Generally, we are seeking to update all legislation governing conditions at work because in many cases the provisions are out of date going back as far as 1936 and need review.
In industrial relations in general I hope to expand on the foundation of the service available at Labour Court level. I have in mind especially the extension, perhaps on a regional basis, of the rights commissioner, and the possibility that the conciliation service of the court might be given a greater area of initiative to ensure that a conciliation officer could be available before the actual dispute had reached crisis or breakdown proportions the possibility that the conciliation service could come in at a very early stage in disputes and in the light of this more positive role, take on such tasks as ensuring that grievance procedure is installed in firms. Since it is part of their work to ensure that disputes can be settled quickly, it might be considered helpful to ensure that part of their task would be to see that certain steps were taken by firms that would be in that general direction. It might also be necessary to ensure that officers in that section would have special training in reading productivity agreements, because more and more in Irish industry we see evidence of these agreements coming into being.

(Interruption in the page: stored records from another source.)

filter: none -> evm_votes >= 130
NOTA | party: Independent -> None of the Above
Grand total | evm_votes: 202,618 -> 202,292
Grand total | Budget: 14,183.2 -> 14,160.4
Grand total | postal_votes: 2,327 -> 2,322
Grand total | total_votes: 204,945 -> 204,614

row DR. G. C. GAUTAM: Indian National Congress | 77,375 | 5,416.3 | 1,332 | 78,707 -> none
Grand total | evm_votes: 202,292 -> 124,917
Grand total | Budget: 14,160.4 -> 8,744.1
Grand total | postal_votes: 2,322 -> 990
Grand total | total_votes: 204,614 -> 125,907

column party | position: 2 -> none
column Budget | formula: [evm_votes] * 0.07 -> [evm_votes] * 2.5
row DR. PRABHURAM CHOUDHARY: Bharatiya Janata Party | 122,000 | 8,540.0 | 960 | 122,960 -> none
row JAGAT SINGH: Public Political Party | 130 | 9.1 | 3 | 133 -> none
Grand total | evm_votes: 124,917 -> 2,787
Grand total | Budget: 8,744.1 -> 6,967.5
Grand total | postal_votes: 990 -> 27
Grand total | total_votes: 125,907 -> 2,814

That is the picture as it faces us at this time: legislation in the areas where we can legislate; in general, the economic centre of the ministry to be expanded, to be improved; abroad, in our contact with the Community, at the Council of Ministers' level, a determined pursuit of the idea that the social policy of the Community should dominate all other policies of the Community. There is a tendency in Community decision, as Deputies will have noticed, to see economic decisions to be totally separate from social policy. I would hope, to the limit that it is in my power at the council meetings, to ensure that this would be corrected, to help the commissioner to ensure that social policy is the dominant policy, so that the eventual social policy to be adopted later this year will be a Community policy in the true sense, not a social policy simply at the beck and call of the great powers of the EEC but a genuine Community policy aimed at securing Community cohesion. I do not think we can have cohesion in the EEC if one region has less opportunities than another. If our future in the Community is simply to be a supplier of cheap labour, then the hopes that many people rested on entry to the EEC will be set at naught.
It so happens that the national interest of this country and our economic predicament coincides with the necessity for the Community to adopt a true social policy. Certainly this Community will not develop into the political entity that some of its founders wished for it in the aftermath of the economic and monetary union, in fact, such a step would be unthinkable, in the absence of the espousal of a correct social policy. That is why we should continue to press for the adoption of such a policy.
The note I have attempted to sound in regard to all the activities of the ministry is that we are not neutral; we are solidly on the side of the people who work for a living in Ireland, in order to ensure that they enjoy better conditions in their place of work, have greater economic possibilities open to them, and training possibilities which will increase their bargaining power for better wages and a better standard of living. My Department will do all in its power to improve their chances in this area.